Product Overview
The 1 Way Electromagnetic Relay Module is a simple, cost-effective switching solution designed to control high-power AC or DC loads directly from a 3.3V logic system. Unlike more complex relay modules that incorporate optocoupler isolation, this module uses a direct transistor driver circuit (typically an NPN transistor such as 2N2222 or BC547) to activate the relay coil . This design offers a lower cost and simpler circuit, making it ideal for hobbyist projects, educational use, and applications where isolation is not critical.

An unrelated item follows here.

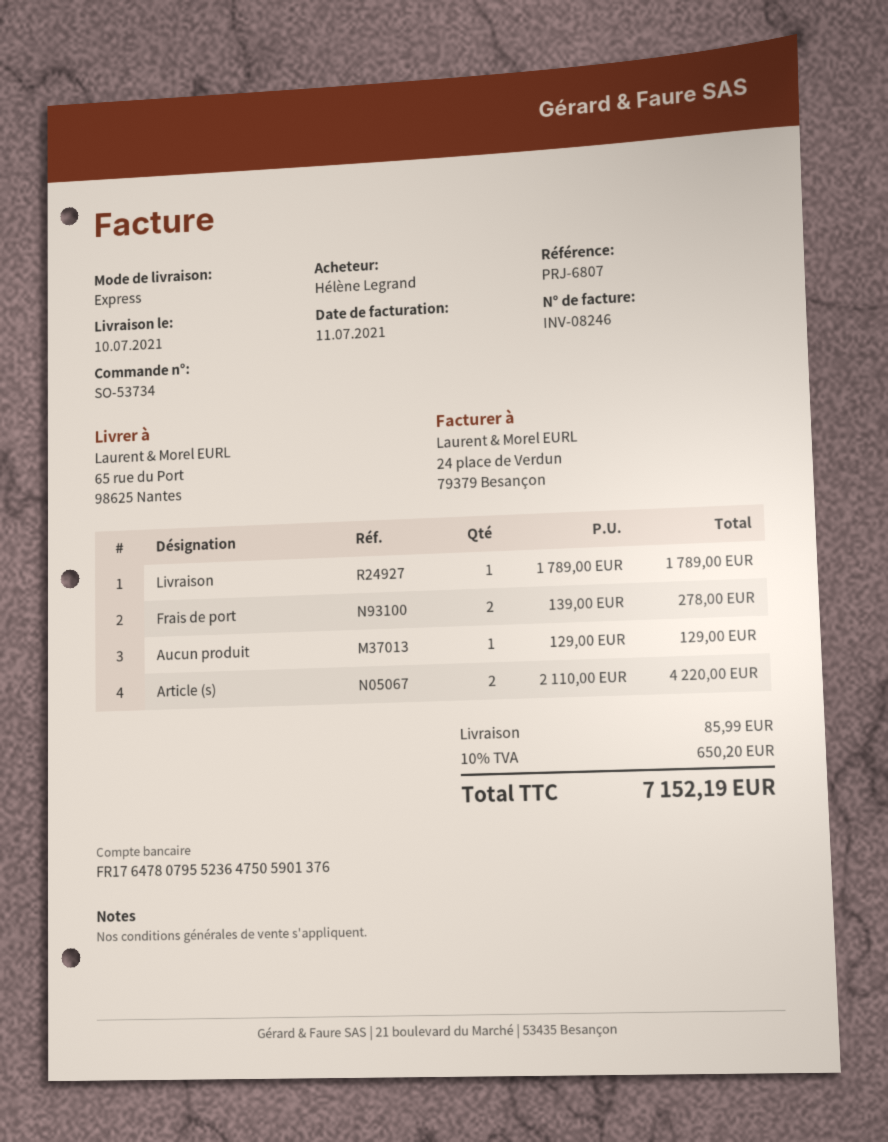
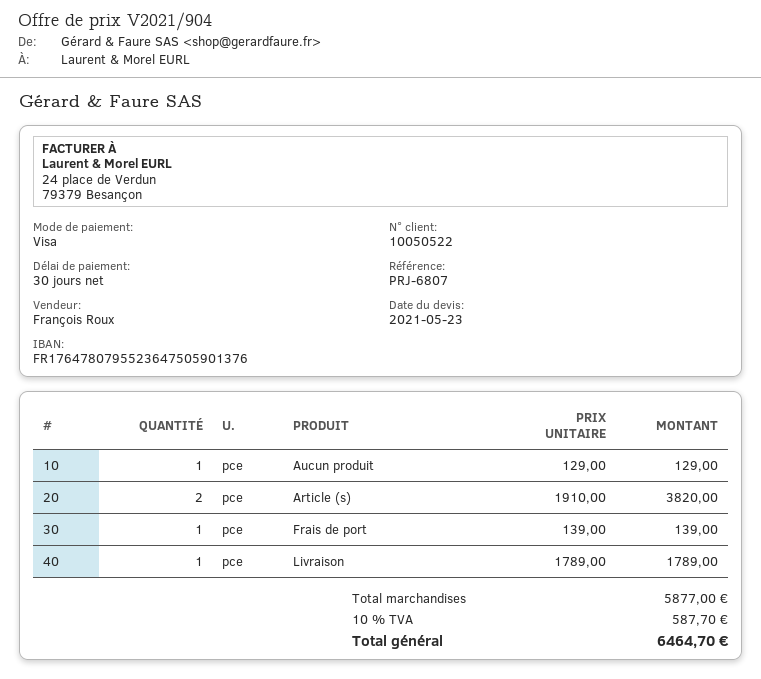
Frais de port: 2 x 139.00 = 278.00 -> 1 x 139.00 = 139.00
Article (s): 2 x 2110.00 = 4220.00 -> 2 x 1910.00 = 3820.00
shipping: 85.99 -> none
tax: 10% = 650.20 -> 10% = 587.70
total: 7152.19 -> 6464.70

Designed with a low-level trigger, the relay activates when the control pin is pulled LOW (0V) and deactivates when pulled HIGH (3.3V) . This active-LOW behavior provides a degree of safety—the relay remains off during power-up or if the control signal is lost, preventing accidental activation of connected devices.
With relay contacts rated for 10A at 250V AC or 10A at 30V DC, this module can control lights, fans, motors, pumps, solenoids, and other household or industrial appliances . An onboard status LED provides visual confirmation when the relay is activated, simplifying operation monitoring and troubleshooting.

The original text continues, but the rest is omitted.